Re: BUG #13530: sort receives "unexpected out-of-memory situation during sort"

From: brent_despain(at)selinc(dot)com
To: Tom Lane <tgl(at)sss(dot)pgh(dot)pa(dot)us>
Cc: pgsql-bugs(at)postgresql(dot)org
Subject: Re: BUG #13530: sort receives "unexpected out-of-memory situation during sort"
Date: 2015-08-03 19:06:45
Message-ID: OFBAE493E7.9C369902-ON88257E96.0068E5C3-87257E96.0068FD73@selinc.com
Views: Raw Message | Whole Thread | Download mbox | Resend email
Thread:
Lists: pgsql-bugs

Thanks Tom for the help.
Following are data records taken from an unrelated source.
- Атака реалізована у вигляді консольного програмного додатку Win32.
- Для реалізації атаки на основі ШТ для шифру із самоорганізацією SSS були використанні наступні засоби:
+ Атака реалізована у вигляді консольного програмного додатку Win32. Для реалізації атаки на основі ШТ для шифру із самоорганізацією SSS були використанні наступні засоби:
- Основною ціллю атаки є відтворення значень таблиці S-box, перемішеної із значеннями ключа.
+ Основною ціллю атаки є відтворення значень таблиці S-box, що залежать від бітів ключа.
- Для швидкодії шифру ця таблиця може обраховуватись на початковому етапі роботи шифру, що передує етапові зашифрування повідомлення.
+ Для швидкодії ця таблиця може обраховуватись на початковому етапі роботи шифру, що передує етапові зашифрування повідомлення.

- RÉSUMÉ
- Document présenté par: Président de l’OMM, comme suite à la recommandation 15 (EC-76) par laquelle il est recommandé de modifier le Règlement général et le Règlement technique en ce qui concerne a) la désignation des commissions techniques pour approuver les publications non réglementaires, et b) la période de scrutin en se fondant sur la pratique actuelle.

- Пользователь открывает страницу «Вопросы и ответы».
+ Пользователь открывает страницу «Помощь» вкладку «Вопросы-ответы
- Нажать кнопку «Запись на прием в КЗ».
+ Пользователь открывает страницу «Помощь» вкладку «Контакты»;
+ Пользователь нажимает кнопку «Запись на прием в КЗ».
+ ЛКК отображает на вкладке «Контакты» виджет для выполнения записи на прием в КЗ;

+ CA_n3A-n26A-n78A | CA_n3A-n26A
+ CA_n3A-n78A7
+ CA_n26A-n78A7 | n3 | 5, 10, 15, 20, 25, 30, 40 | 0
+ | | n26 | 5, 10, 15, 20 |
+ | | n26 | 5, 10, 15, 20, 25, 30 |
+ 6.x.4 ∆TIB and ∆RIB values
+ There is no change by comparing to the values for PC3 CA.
We will see if we can capture some additional
information to help with the investigation.

Brent DeSpain
Automation & Integration Engineering
Schweitzer Engineering Laboratories, Inc.
Boise, ID
Wk: 509-334-8007
mailto:brent_despain(at)selinc(dot)com

From: Tom Lane <tgl(at)sss(dot)pgh(dot)pa(dot)us>
To: brent_despain(at)selinc(dot)com,
Cc: pgsql-bugs(at)postgresql(dot)org
Date: 08/01/2015 11:56 AM
Subject: Re: [BUGS] BUG #13530: sort receives "unexpected
out-of-memory situation during sort"

I wrote:
> brent_despain(at)selinc(dot)com writes:
>> We are occasionally receiving "unexpected out-of-memory situation
during
>> sort".

> Hmm. Looking at the code here, it suddenly strikes me that it's
assuming
> that LACKMEM() wasn't true to begin with, and that this is not
guaranteed,
> because we adjust the memory consumption counter *before* we call
> puttuple_common.

In the light of day that theory doesn't hold up, because if LACKMEM
were true on entry (ie, availMem < 0) then we'd compute a grow_ratio
less than one, so that the "Must enlarge array by at least one element"
check would trigger, and we'd never get to the code that's failing.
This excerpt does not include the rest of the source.